Surprisingly, it came in $60 over asking and $10K over our purchase price. We were shocked because as we understood it, FHA appraisals notoriously come in low. We think the appraiser took the higher comps but they were accurate. The numbers didn't line up in our favor and didn't give us any wiggle room to negotiate -- the bank didn't budge at all because of the multiple bid situation and other buyers backing up behind our offer in case we walked. I guess we can feel comfort in the fact that it is valued higher than we thought even though it's not as comfortable on our wallets. We are going forward with the purchase price of $300K and plan to close in a few weeks. Thanks to all for the feedback!
0 votes
Will Bateson, Agent, Livermore, CA
Wed Jul 22, 2009
I had a similar situation, and in that case the bank dropped the contract price to the appraised price, which worked out great for my clients. But each bank/situation is unique. I strongly agree with Jessica, you need to read the bank addendums VERY WELL. They are written by out of state attorneys and solely protect the bank. Make sure you know what you are agreeing to before you sign anything, particularly on a foreclosure.

Good luck!

Will Bateson, Broker
Sidewalk Homes
925-455-0845
Web Reference:  http://www.sidewalkhomes.com
0 votes
Oakland First…, Home Buyer, Oakland, CA
Sun Jul 12, 2009
I'm curious about this. How did this strategy work for you?
0 votes
Jessica DeL…, Agent, Berkeley, CA
Tue Jul 7, 2009
Be careful...a lot of REO banks are getting wise to this offer strategy and are beginning to counter offer with addenda that state you as the buyer will have to come up with the difference between the appraised value and the offer price. I cannot stress to you enough the need to READ ANY BANK ADDENDUMS VERY CAREFULLY. They can also include passive contingency removal clauses as well, ask your Realtor about this, it is something to watch out for!

Best of luck,
Jessica
0 votes
Kamal Randha…, Agent, El Sobrante, CA
Thu Jun 25, 2009
Hello Marc. How exciting for you to be getting into the real estate market and an excellent time too! If you really like the home and have extra cash, you can pay the difference between the appraisal and what you offered. However, if not, your other option is to negotiate a lower price. I would try this option first. Good luck with everything!! Feel free to call or email me anytime if you have any further questions.

Kamal Randhawa
Broker
510-932-1066
0 votes
Pacita Dimac…, Agent, Oakland, CA
Thu Jun 25, 2009
I've only had this happen once, and the bank was Wells Fargo.

When our appraisal came back, it did come in at slightly lower than our offer ---- so we presented this to the REO bank to make our case that we couldn't get a loan for the offer price.

Probably because we were already in contract, and because at this point, it's one bank's position presented to another bank, they agreed. Because new appraiser practices are in place: i.e., with FHA loans, there are two appraisals, they would have to know that you and your lender are doing your due diligence in valuing the property.

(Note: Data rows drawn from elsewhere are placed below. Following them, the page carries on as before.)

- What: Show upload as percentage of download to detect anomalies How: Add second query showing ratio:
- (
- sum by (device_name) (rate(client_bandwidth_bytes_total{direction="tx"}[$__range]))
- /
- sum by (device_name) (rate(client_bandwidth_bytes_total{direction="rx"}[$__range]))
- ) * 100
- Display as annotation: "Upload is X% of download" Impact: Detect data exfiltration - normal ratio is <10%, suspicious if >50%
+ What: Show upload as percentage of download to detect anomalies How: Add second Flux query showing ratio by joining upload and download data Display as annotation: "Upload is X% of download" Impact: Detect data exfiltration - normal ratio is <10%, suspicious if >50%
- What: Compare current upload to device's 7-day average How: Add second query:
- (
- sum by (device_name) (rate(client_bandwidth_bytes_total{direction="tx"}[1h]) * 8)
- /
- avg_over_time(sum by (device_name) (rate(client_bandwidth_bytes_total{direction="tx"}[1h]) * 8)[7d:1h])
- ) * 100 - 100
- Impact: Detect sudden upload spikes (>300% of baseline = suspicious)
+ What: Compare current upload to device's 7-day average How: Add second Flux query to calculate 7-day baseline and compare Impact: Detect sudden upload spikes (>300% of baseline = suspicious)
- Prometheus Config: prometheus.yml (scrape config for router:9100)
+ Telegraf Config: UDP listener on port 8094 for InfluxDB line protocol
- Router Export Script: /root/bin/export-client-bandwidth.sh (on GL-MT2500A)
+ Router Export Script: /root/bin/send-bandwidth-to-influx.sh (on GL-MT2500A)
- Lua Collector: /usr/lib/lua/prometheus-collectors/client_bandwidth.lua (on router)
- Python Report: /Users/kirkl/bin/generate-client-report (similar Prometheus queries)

Overbidding to get a property and hoping an appraisal would be lower should not be the basis for how much one should offer. The REO bank could just as easily have canceled the agreement. You can hope that they will agree to a lesser amount.

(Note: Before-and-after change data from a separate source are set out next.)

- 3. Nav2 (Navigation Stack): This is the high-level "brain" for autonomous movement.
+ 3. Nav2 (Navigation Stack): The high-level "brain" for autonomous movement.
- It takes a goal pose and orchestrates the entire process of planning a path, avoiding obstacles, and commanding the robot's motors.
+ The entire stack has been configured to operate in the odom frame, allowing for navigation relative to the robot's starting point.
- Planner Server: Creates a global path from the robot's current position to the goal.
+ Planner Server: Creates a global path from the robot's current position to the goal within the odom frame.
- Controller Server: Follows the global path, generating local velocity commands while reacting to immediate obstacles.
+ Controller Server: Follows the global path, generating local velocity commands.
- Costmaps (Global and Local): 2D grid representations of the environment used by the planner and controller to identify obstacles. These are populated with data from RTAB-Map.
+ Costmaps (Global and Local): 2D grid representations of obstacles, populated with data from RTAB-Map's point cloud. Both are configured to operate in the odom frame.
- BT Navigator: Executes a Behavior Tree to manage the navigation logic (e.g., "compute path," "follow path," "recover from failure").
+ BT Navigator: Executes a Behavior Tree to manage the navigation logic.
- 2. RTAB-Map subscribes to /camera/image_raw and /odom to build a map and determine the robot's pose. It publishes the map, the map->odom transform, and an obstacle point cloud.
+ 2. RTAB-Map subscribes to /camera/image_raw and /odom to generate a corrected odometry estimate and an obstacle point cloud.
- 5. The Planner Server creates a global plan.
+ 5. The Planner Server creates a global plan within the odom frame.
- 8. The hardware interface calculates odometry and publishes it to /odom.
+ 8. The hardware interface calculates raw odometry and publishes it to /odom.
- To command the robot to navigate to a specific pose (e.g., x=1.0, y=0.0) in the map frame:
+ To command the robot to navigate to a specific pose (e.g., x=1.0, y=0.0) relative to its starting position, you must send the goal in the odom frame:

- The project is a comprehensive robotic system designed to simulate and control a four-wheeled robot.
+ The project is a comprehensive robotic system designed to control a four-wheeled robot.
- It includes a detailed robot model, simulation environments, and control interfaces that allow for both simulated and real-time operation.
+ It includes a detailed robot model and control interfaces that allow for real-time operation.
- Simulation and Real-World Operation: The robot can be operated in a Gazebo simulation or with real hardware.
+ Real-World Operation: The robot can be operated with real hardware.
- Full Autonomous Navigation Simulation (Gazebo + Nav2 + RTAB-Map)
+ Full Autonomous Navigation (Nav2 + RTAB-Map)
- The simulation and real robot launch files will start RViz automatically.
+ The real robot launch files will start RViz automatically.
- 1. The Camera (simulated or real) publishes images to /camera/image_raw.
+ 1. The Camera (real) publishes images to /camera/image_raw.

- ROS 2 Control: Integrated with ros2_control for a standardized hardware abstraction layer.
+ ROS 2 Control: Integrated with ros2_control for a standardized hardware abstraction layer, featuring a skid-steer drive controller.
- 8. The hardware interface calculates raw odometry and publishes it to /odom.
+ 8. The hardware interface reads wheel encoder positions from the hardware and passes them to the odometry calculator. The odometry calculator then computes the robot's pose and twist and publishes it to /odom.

When writing an offer, do factor in market value, how much the bank foreclosed on the property. Remember that before the bank lists an REO for sale, they have already done at least two BPO (brokers' price opinion) using experienced agents/brokers to determine a market price. So they already know what the property is worth. Overbidding on REOs is quite common, but be smart about it. Many times, it's not the highest price that gets it, but one with the best terms, too.

Good luck!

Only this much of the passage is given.